Ideally the CSL toolset (https://citationstyles.org/ for the overall project, GitHub - seboettg/citeproc-php: Full-featured CSL 1.0.1 processor for PHP for the PHP implementation we use) would allow us to pass along metadata in whatever combination of languages/character sets we have, and let the style implementations (APA, NLM, MLA, etc) make use of the best combination according to each style guide. However that isn’t yet the case. There are some relevant discussions:

Until the infrastructure allows for us to deliver the best metadata to the citation generation toolset, giving the reader the ability to choose what language to draw their citations in seems like the least-worst approach. But unless we jettison the CSL toolset and go back to writing our own citation extraction code – this would be a huge regression, in my opinion – we’re stuck with what CSL can support.

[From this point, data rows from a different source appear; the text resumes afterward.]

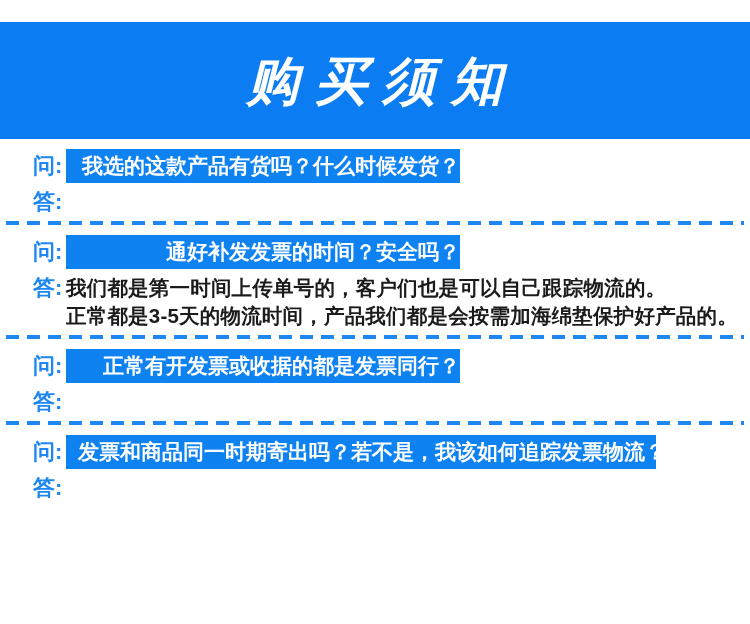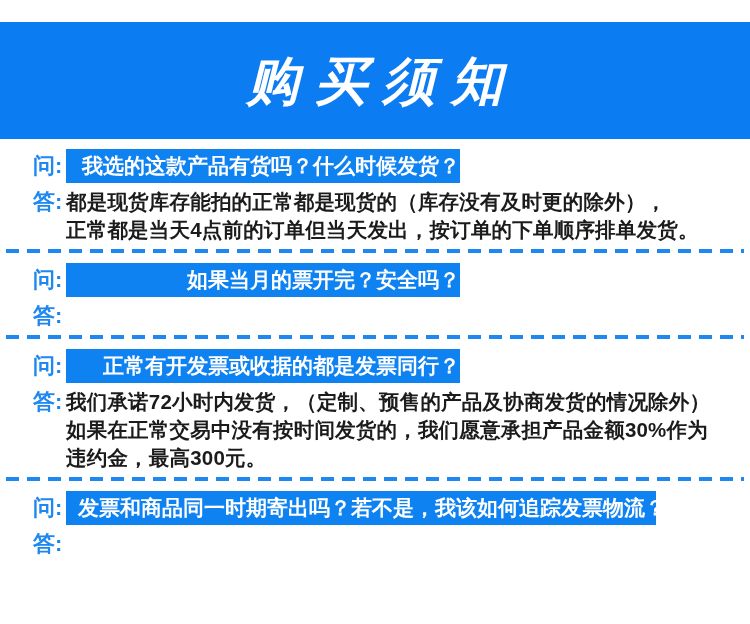"都是现货库存能拍的正常都是现货的（库存没有及时更的除外），" div.a-text { html: <div>都是现货库存能拍的正常都是现货的（库存没有及时更的除外）， 正常都是当天4点前的订单但当天发出，按订单的下单顺序排单发货。</div> -> none }
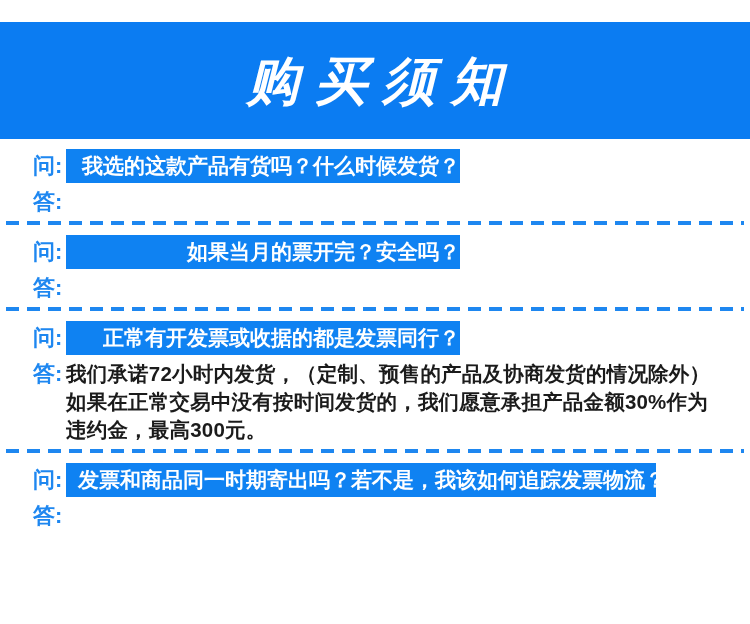"如果当月的票开完？安全吗？" div.q-bar { text: 如果当月的票开完 -> 通好补发发票的时间 }
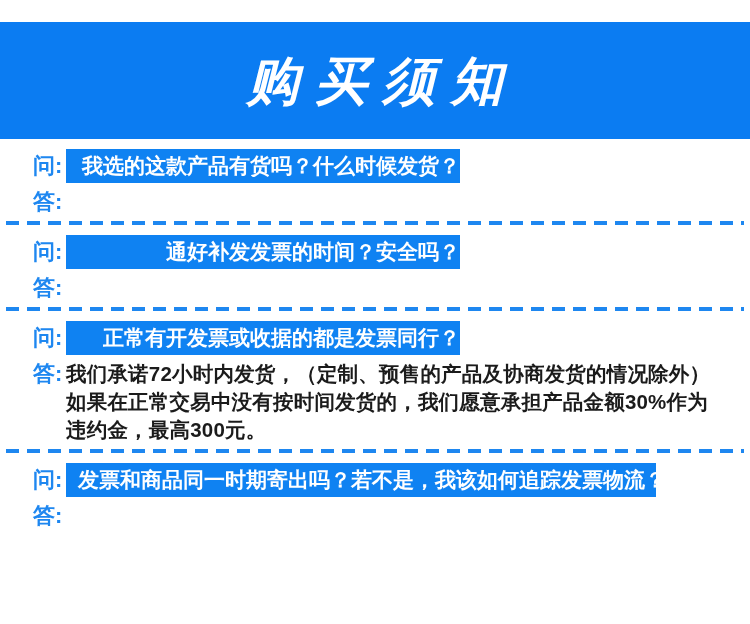"我们都是第一时间上传单号的，客户们也是可以自己跟踪物流的。" div.a-text { html: none -> <div>我们都是第一时间上传单号的，客户们也是可以自己跟踪物流的。 正常都是3-5天的物流时间，产品我们都是会按需加海绵垫保护好产品的。</div> }
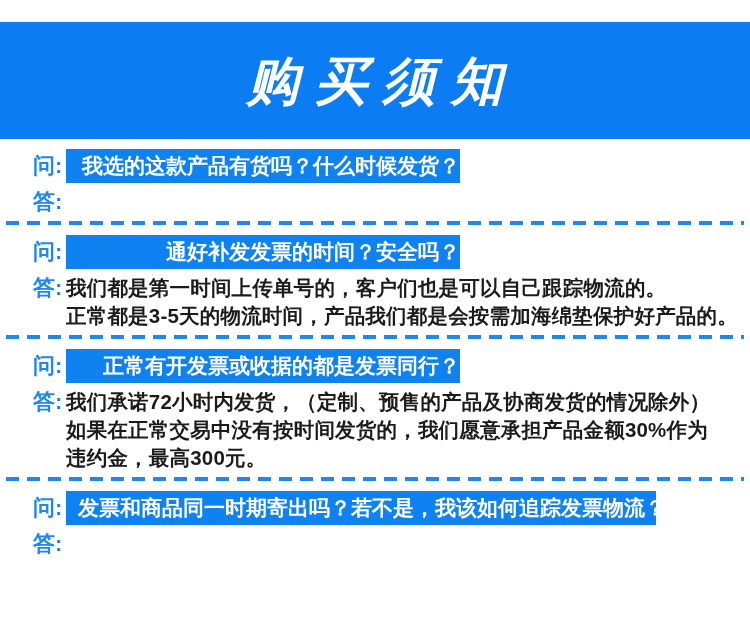"我们承诺72小时内发货，（定制、预售的产品及协商发货的情况除外）" div.a-text { html: <div>我们承诺72小时内发货，（定制、预售的产品及协商发货的情况除外） 如果在正常交易中没有按时间发货的，我们愿意承担产品金额30%作为 违约金，最高300元。</div> -> none }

I’d encourage everyone who’s interested in this to engage with the CSL community (e.g. at https://discourse.citationstyles.org).

Regards,
Alec Smecher
Public Knowledge Project Team

1 Like

We have also a journal that complained about this.

It’s not a matter of CSL (which just has rules to format the citation) itself, but which data the plugin passes to the CSL toolset.

In OJS, there is a metadata field languages that can be enabled in the workflow settings and can be used to indicate the original language of the article.

If available, the CSL plugin can read this metadata field and then pass the correct title to CSL.
I will make some code changes and share it on my fork of the CSL plugin.

We have instructed the editors of this journal to enable the field and fill it with the language data.